The Radio Number of Grid Graphs

Abstract: The radio number problem uses a graph-theoretical model to simulate optimal frequency assignments on wireless networks. A radio labeling of a connected graph $G$ is a function $f:V(G) \to \mathbb Z_{0}^+$ such that for every pair of vertices $u,v \in V(G)$, we have $\lvert f(u)-f(v)\rvert \ge \text{diam}(G) + 1 - d(u,v)$ where $\text{diam}(G)$ denotes the diameter of $G$ and $d(u,v)$ the distance between vertices $u$ and $v$. Let $\text{span}(f)$ be the difference between the greatest label and least label assigned to $V(G)$. Then, the \textit{radio number} of a graph $\text{rn}(G)$ is defined as the minimum value of $\text{span}(f)$ over all radio labelings of $G$. So far, there have been few results on the radio number of the grid graph: In 2009 Calles and Gomez gave an upper and lower bound for square grids, and in 2008 Flores and Lewis were unable to completely determine the radio number of the ladder graph (a 2 by $n$ grid).
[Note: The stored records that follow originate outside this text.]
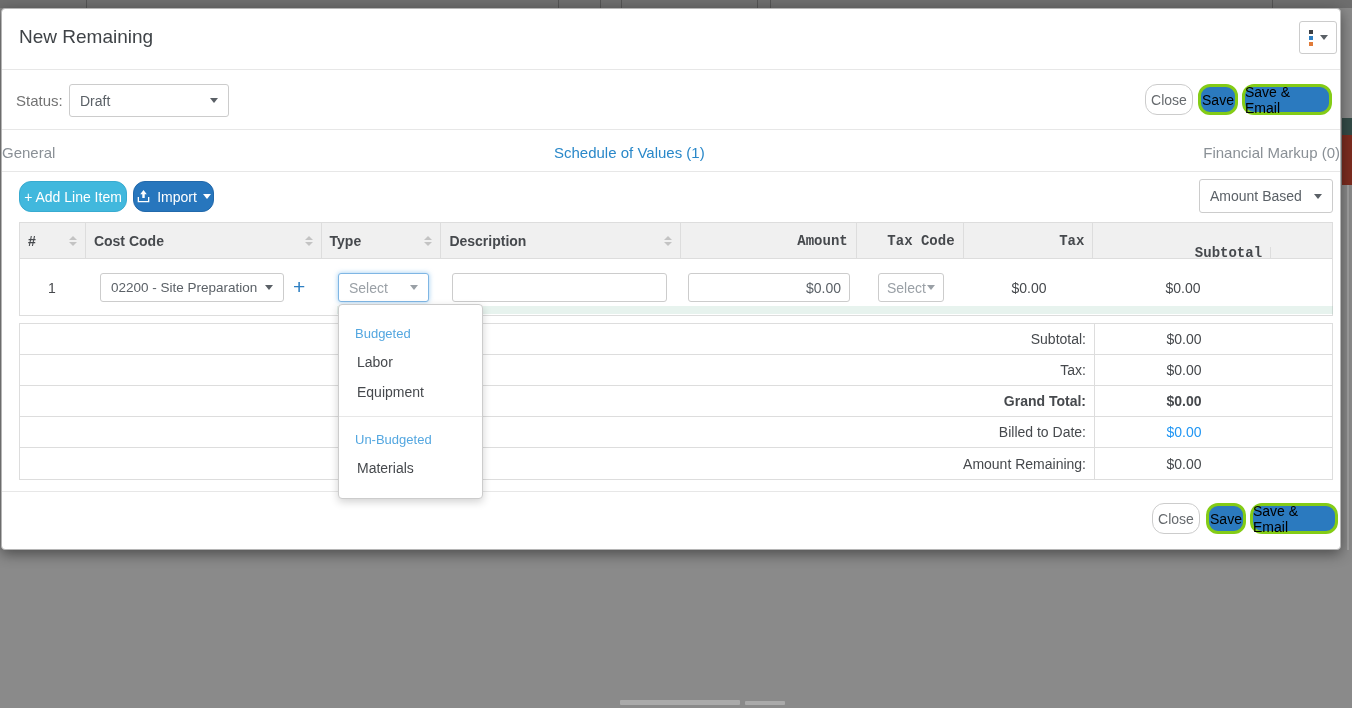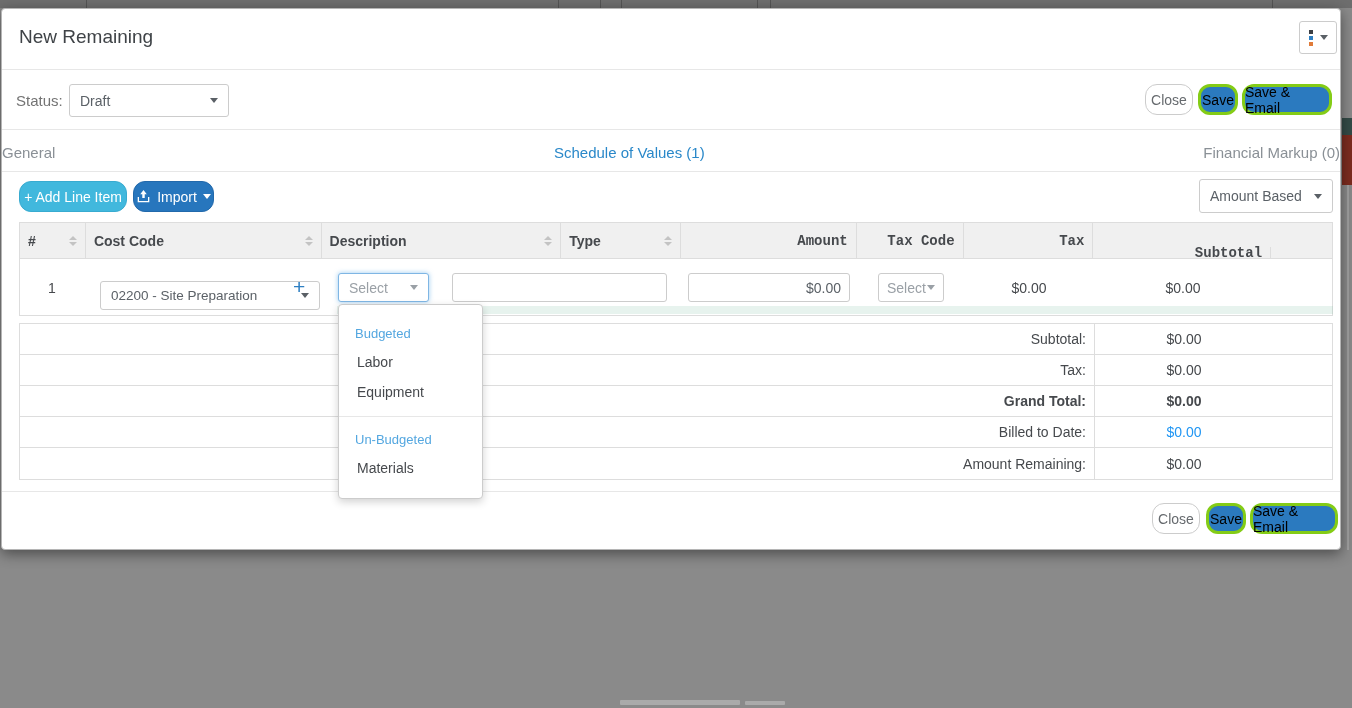--- a/index.html
+++ b/index.html
@@ -167,15 +167,15 @@
           <i class="down"></i>
         </span>
     </div>
+    <div class="th" style="width:120px;">
+      <span class="label">Type</span>
+      <span class="sorter">
+          <i class="up"></i>
+          <i class="down"></i>
+        </span>
+    </div>
     <div class="th" style="width:240px;">
       <span class="label">Description</span>
-      <span class="sorter">
-          <i class="up"></i>
-          <i class="down"></i>
-        </span>
-    </div>
-    <div class="th" style="width:120px;">
-      <span class="label">Type</span>
       <span class="sorter">
           <i class="up"></i>
           <i class="down"></i>

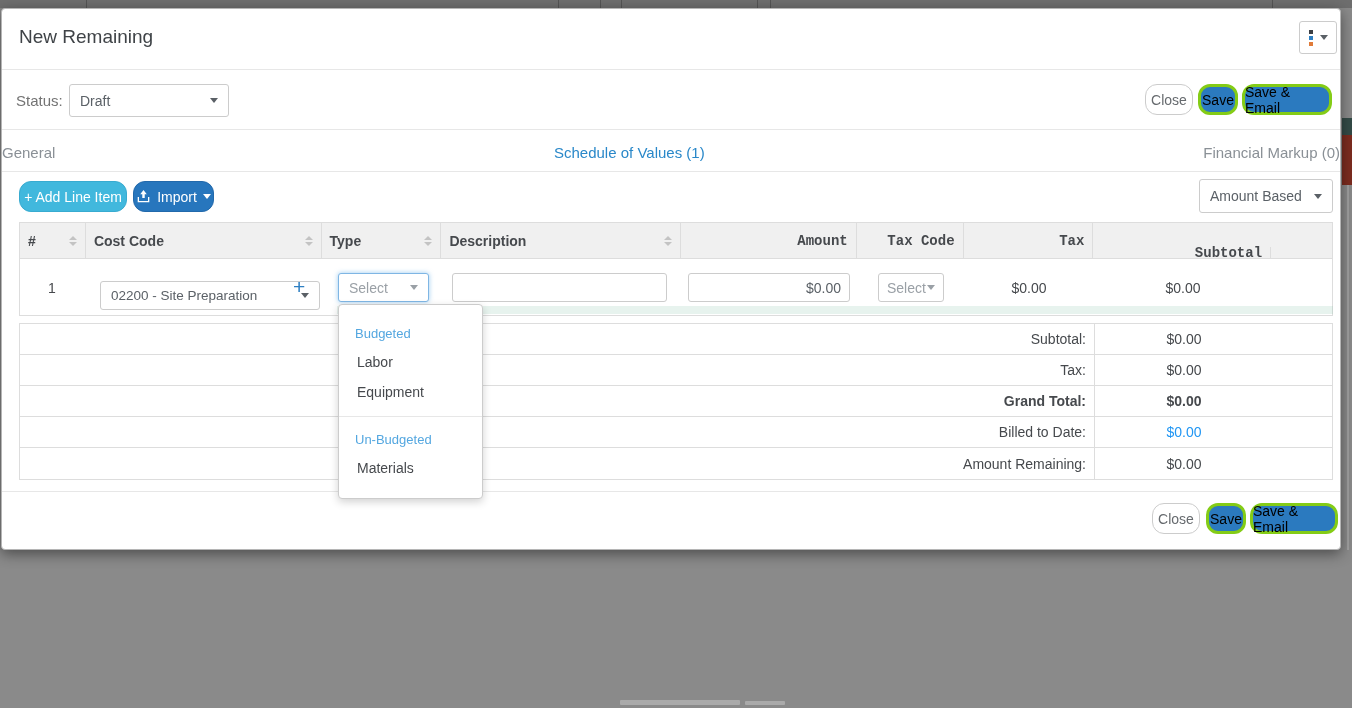--- a/index.html
+++ b/index.html
@@ -200,7 +200,7 @@
     <div class="row-highlight" style="left:317px; bottom:1px; width:996px; height:8px;"></div>
   </div>
   <div class="cell-text" style="left:17px; top:271px; width:66px;">1</div>
-  <div class="abs select-box" style="left:98px; top:264px; width:220px; height:29px; font-size:13.5px;margin-top:8px;">
+  <div class="abs select-box" style="left:98px; top:264px; width:184px; height:29px; font-size:13.5px;">
     <span>02200 - Site Preparation</span>
     <span class="caret"></span>
   </div>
In this paper, we completely determine the radio number of the grid graph $G_{a,b}$ for $a,b>2$, characterizing three subcases of the problem and providing a closed-form solution to each. These results have implications in the optimization of radio frequency assignment in wireless networks such as cell towers and environmental sensors.